Ok, I will remove this elif case.

>
>>>
>>>>>
>>>>>>               else:
>>>>>>                       logging.info("\t`- Command-line %s" % (self.pre_dump and 'enabled' or 'disabled'))
>>>>>>
>>>>>> diff --git a/phaul/p_haul_docker.py b/phaul/p_haul_docker.py
>>>>>> new file mode 100644
>>>>>> index 0000000..d2bb1e3
>>>>>> --- /dev/null
>>>>>> +++ b/phaul/p_haul_docker.py
>>>>>> @@ -0,0 +1,158 @@
>>>>>> +#
>>>>>> +# Docker container hauler
>>>>>> +#
>>>>>> +
>>>>>> +import os
>>>>>> +import logging
>>>>>> +import time
>>>>>> +import fs_haul_subtree
>>>>>> +import pycriu.rpc
>>>>>> +import json
>>>>>> +from pprint import pprint
>>>>>> +import subprocess as sp
>>>>>> +from subprocess import PIPE
>>>>>> +
>>>>>> +# TODO use docker-py
>>>>>> +# import docker
>>>>>> +
>>>>>> +# Some constants for docker
>>>>>> +name = "docker"
>>>>>> +docker_exec = "/usr/bin/docker-1.9.0-dev"

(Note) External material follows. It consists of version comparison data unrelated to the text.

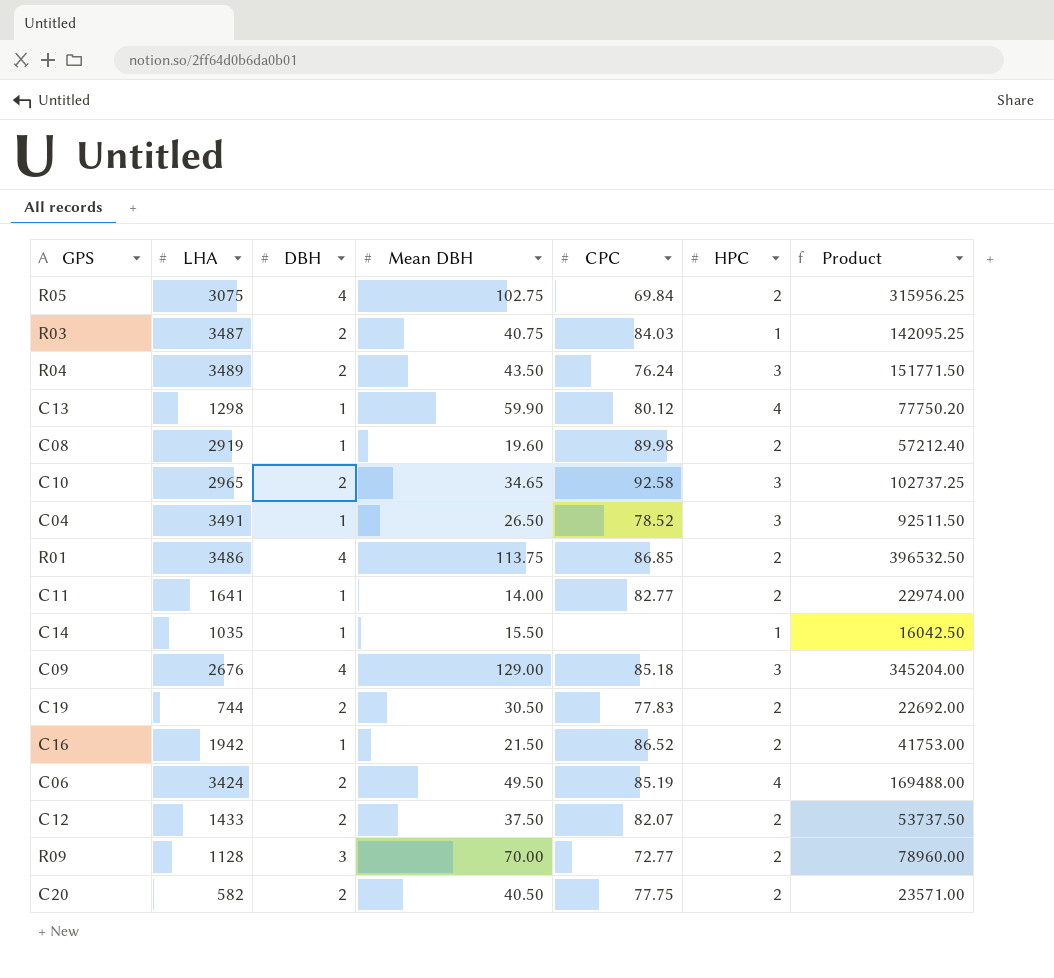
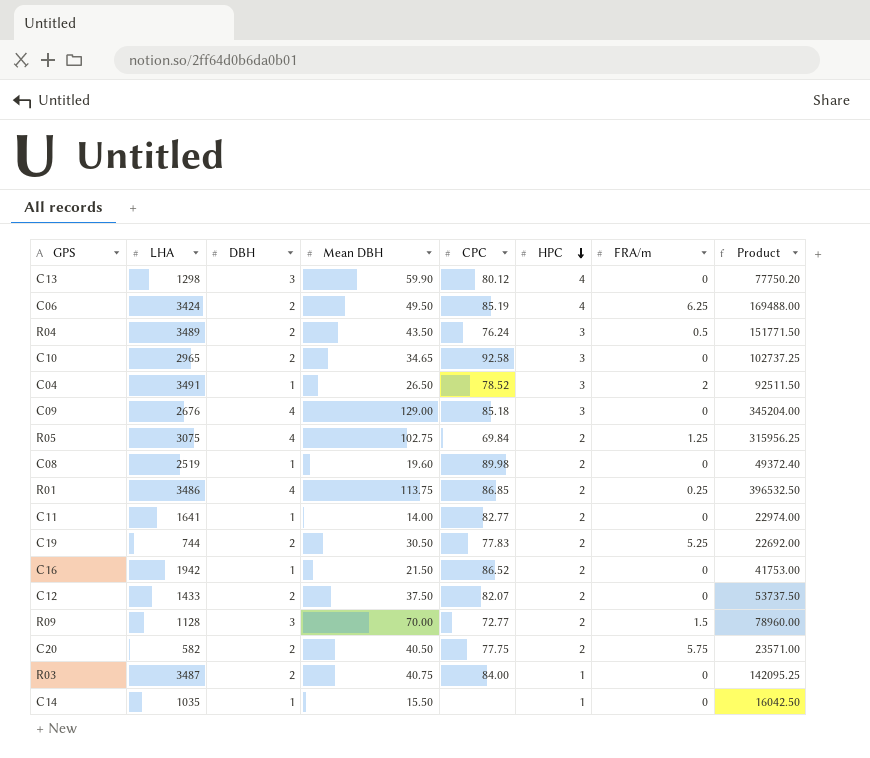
row order: none -> HPC descending
column FRA/m | position: none -> 7
C13 | DBH: 1 -> 3
C08 | LHA: 2919 -> 2519
C08 | Product: 57212.40 -> 49372.40
R03 | CPC: 84.03 -> 84.00

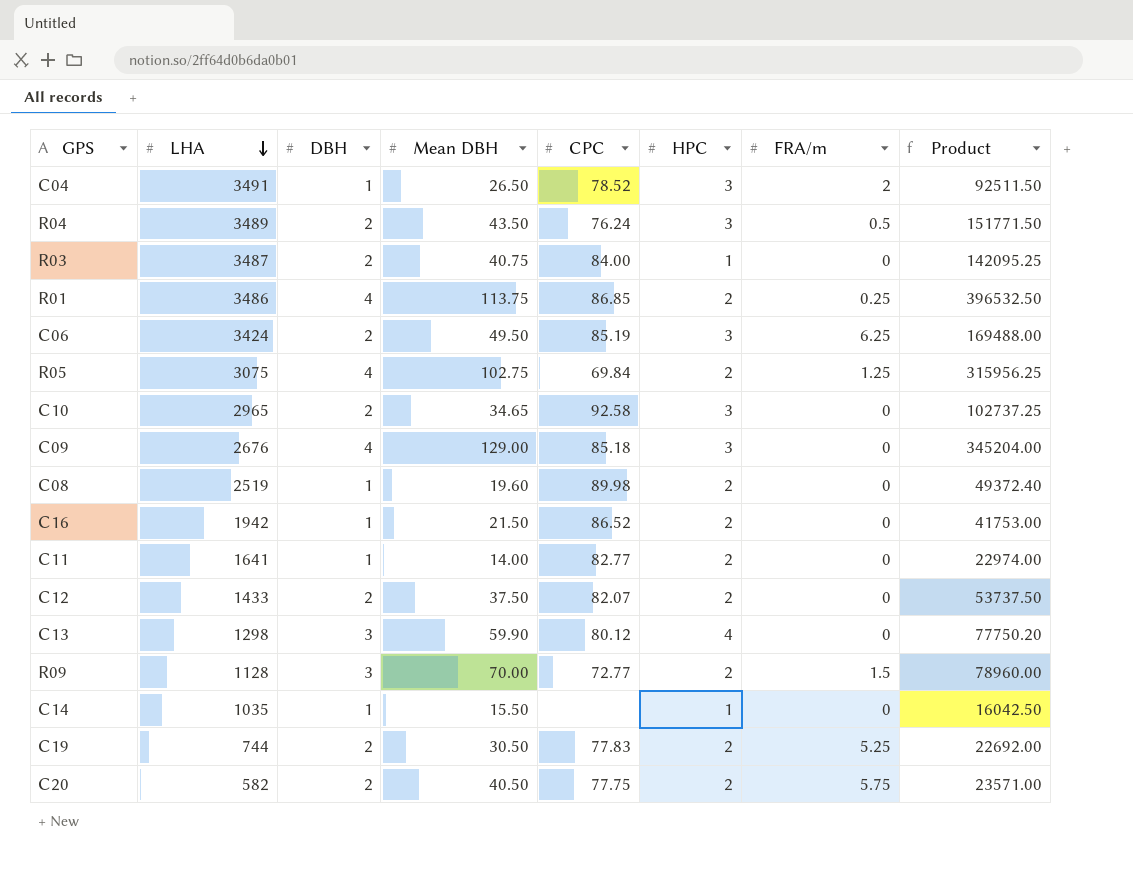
row order: HPC descending -> LHA descending
C06 | HPC: 4 -> 3

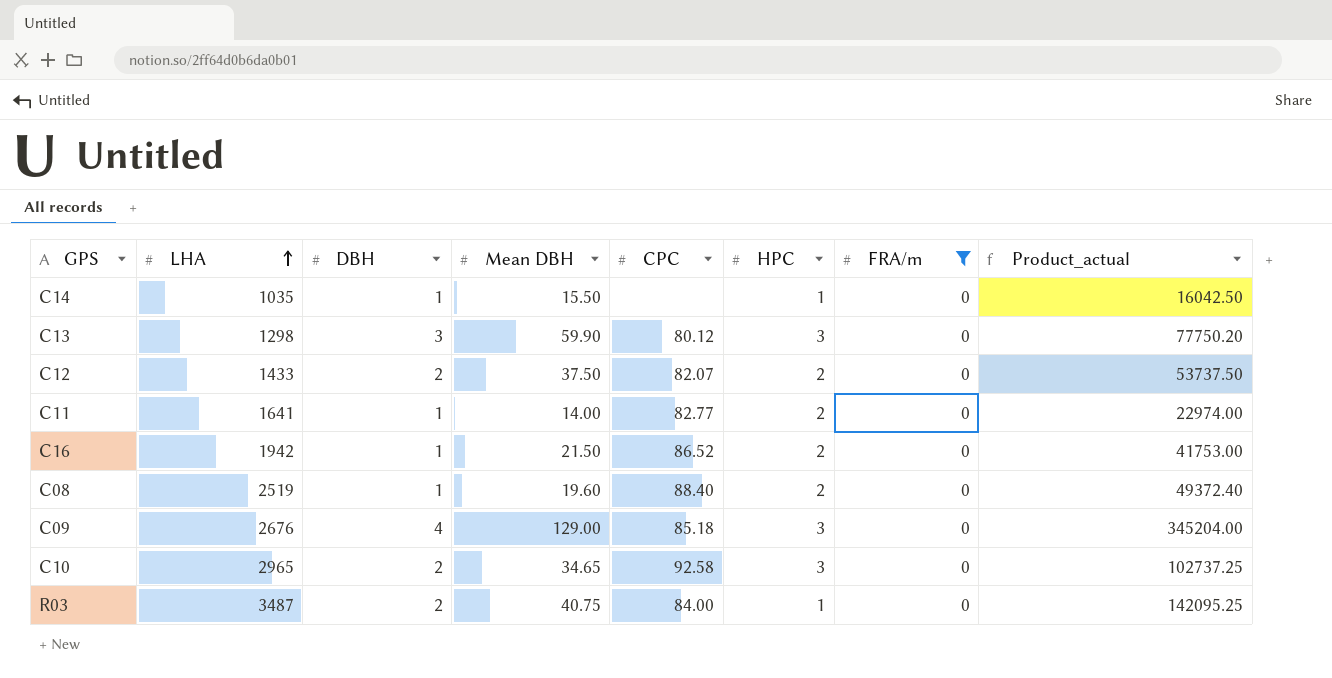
filter: none -> FRA/m = 0
row order: LHA descending -> LHA ascending
column name: Product -> Product_actual
C13 | HPC: 4 -> 3
C08 | CPC: 89.98 -> 88.40

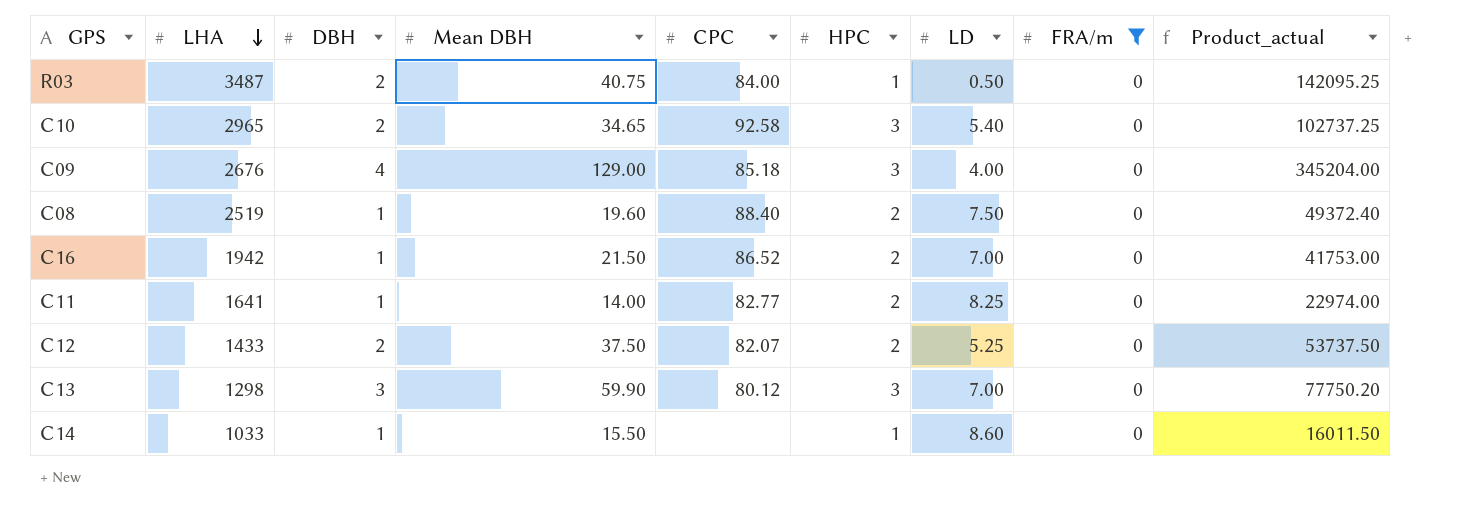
row order: LHA ascending -> LHA descending
column LD | position: none -> 7
C14 | LHA: 1035 -> 1033
C14 | Product_actual: 16042.50 -> 16011.50

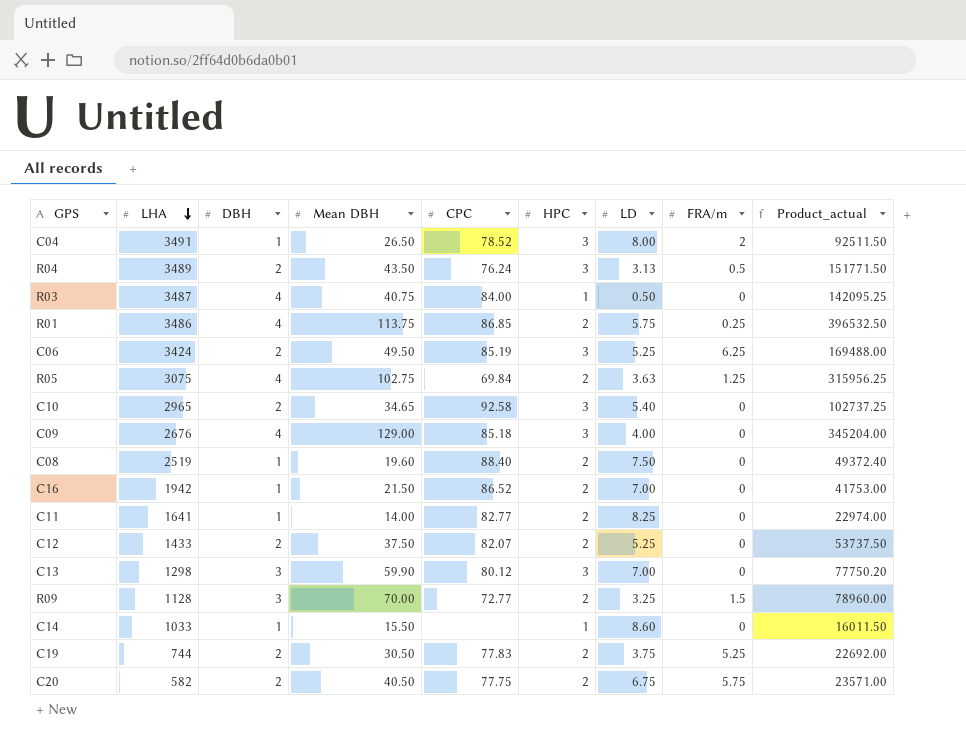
filter: FRA/m = 0 -> none
R03 | DBH: 2 -> 4

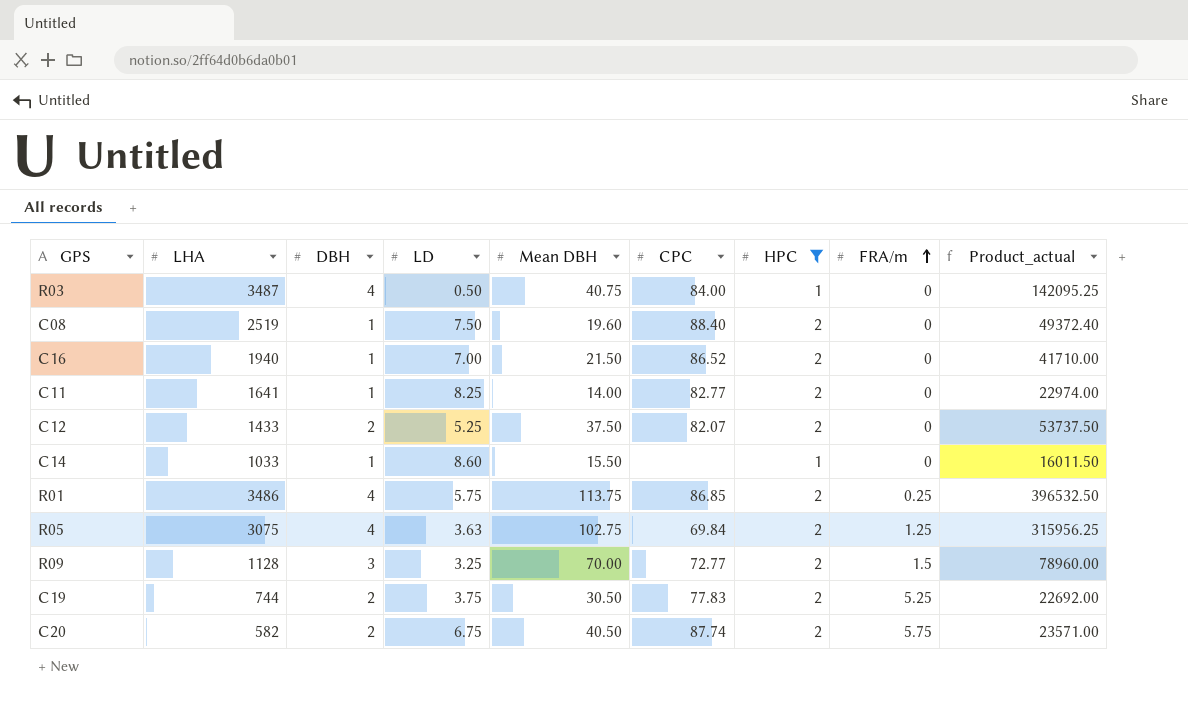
filter: none -> HPC != 3
row order: LHA descending -> FRA/m ascending
column LD | position: 7 -> 4
C16 | LHA: 1942 -> 1940
C16 | Product_actual: 41753.00 -> 41710.00
C20 | CPC: 77.75 -> 87.74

>>>>>> +docker_dir = "/var/lib/docker/"
>>>>>> +docker_run_meta_dir = "/var/run/docker/execdriver/native"
>>>>>> +
>>>>>> +class p_haul_type:
>>>>>> +     def __init__(self, ctid):
>>>>>> +
>>>>>> +             # TODO ctid must > 3 digit; with docker-py, we can also resolve
>>>>>> +             #         container name
>>>>>> +             if len(ctid) < 3:
>>>>>> +                     raise Exception("Docker container ID must be > 3 digits")
>>>>>> +
>>>>>> +             self._ctid = ctid
>>>>>> +             self._ct_rootfs = ""
>>>>>> +
>>>>>> +     def get_driver_name(self):
>>>>>> +             return name
>>>>>> +
>>>>>> +     def init_src(self):
>>>>>> +             self.full_ctid = self.get_full_ctid()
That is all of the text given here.